*** Exercise materials ***

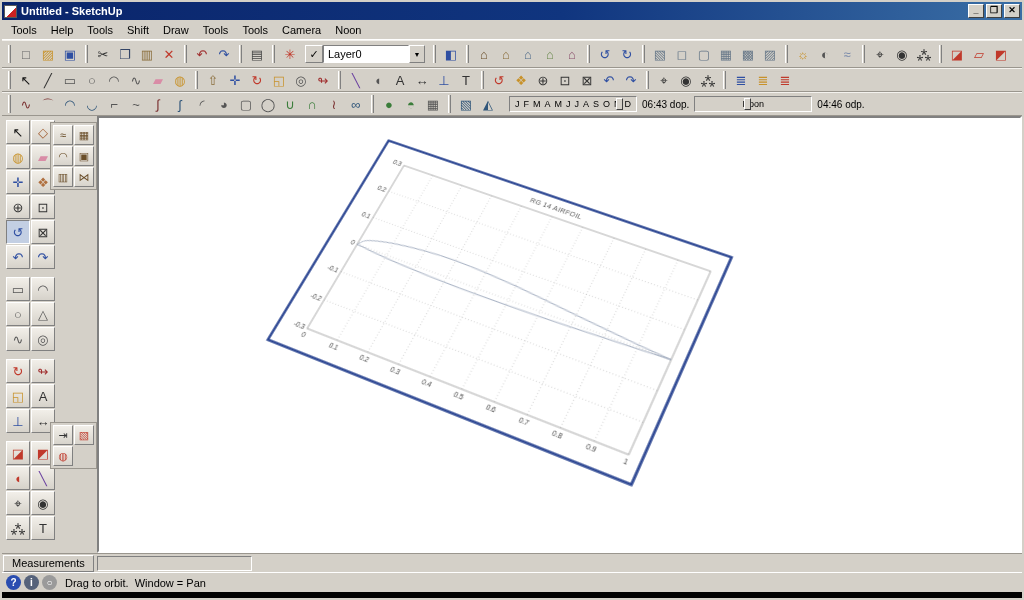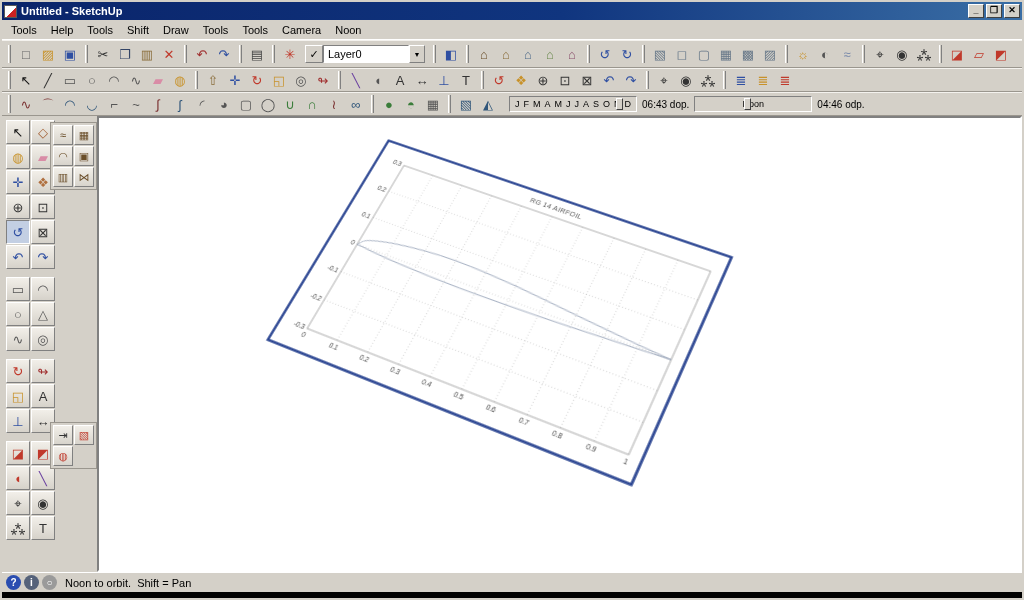--- a/index.html
+++ b/index.html
@@ -604,25 +604,29 @@
             <text x="27" y="87.53333333333332" font-size="6.5" text-anchor="end" fill="#444">0.1</text>
             <text x="27" y="55.86666666666666" font-size="6.5" text-anchor="end" fill="#444">0.2</text>
             <text x="27" y="24.2" font-size="6.5" text-anchor="end" fill="#444">0.3</text>
             <text x="191" y="15" font-size="7" text-anchor="middle" fill="#555" letter-spacing="0.4">RG 14 AIRFOIL</text>
             <path d="M30.0 117.0L34.0 111.6L38.0 109.4L46.1 106.9L54.1 105.0L62.2 103.4L78.3 101.2L94.4 99.6L110.5 98.6L126.6 98.3L142.7 98.6L158.8 99.3L191.0 101.5L223.2 104.7L255.4 108.1L287.6 111.3L319.8 114.5L335.9 115.7L352.0 117.0L335.9 117.6L319.8 118.3L287.6 119.5L255.4 120.8L223.2 121.8L191.0 122.4L158.8 122.7L142.7 122.7L126.6 122.4L110.5 122.1L94.4 121.4L78.3 120.8L62.2 119.9L54.1 119.2L46.1 118.6L38.0 117.6L34.0 117.3L30.0 117.0" fill="none" stroke="#93a0b5" stroke-width="0.8"></path>
           </svg>
       </div>
     </div>
   </div>
 
+  <div class="measurebar">
+    <div class="measure-label">Measurements</div>
+    <div class="measure-field"></div>
+  </div>
 
   <div class="statusbar">
     <span id="status-icons" style="display:flex;align-items:center;gap:3px;">
         <div class="status-icon" style="background: rgb(42, 77, 176);">?</div>
         <div class="status-icon" style="background: rgb(85, 98, 122);">i</div>
         <div class="status-icon" style="background: rgb(154, 154, 154);">○</div>
       </span>
-    <span class="status-text">Noon to orbit.  Shift = Pan</span>
+    <span class="status-text">Drag to orbit.  Window = Pan</span>
   </div>
 
   <div class="bottomstrip"></div>
 
 </div>
 
 </body></html>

*** End of Exercise materials ***

Prompt → Transcribe all of the material exactly, leaving out whatever pictures it contains.

Task output →
--- a/index.html
+++ b/index.html
@@ -604,25 +604,29 @@
             <text x="27" y="87.53333333333332" font-size="6.5" text-anchor="end" fill="#444">0.1</text>
             <text x="27" y="55.86666666666666" font-size="6.5" text-anchor="end" fill="#444">0.2</text>
             <text x="27" y="24.2" font-size="6.5" text-anchor="end" fill="#444">0.3</text>
             <text x="191" y="15" font-size="7" text-anchor="middle" fill="#555" letter-spacing="0.4">RG 14 AIRFOIL</text>
             <path d="M30.0 117.0L34.0 111.6L38.0 109.4L46.1 106.9L54.1 105.0L62.2 103.4L78.3 101.2L94.4 99.6L110.5 98.6L126.6 98.3L142.7 98.6L158.8 99.3L191.0 101.5L223.2 104.7L255.4 108.1L287.6 111.3L319.8 114.5L335.9 115.7L352.0 117.0L335.9 117.6L319.8 118.3L287.6 119.5L255.4 120.8L223.2 121.8L191.0 122.4L158.8 122.7L142.7 122.7L126.6 122.4L110.5 122.1L94.4 121.4L78.3 120.8L62.2 119.9L54.1 119.2L46.1 118.6L38.0 117.6L34.0 117.3L30.0 117.0" fill="none" stroke="#93a0b5" stroke-width="0.8"></path>
           </svg>
       </div>
     </div>
   </div>
 
+  <div class="measurebar">
+    <div class="measure-label">Measurements</div>
+    <div class="measure-field"></div>
+  </div>
 
   <div class="statusbar">
     <span id="status-icons" style="display:flex;align-items:center;gap:3px;">
         <div class="status-icon" style="background: rgb(42, 77, 176);">?</div>
         <div class="status-icon" style="background: rgb(85, 98, 122);">i</div>
         <div class="status-icon" style="background: rgb(154, 154, 154);">○</div>
       </span>
-    <span class="status-text">Noon to orbit.  Shift = Pan</span>
+    <span class="status-text">Drag to orbit.  Window = Pan</span>
   </div>
 
   <div class="bottomstrip"></div>
 
 </div>
 
 </body></html>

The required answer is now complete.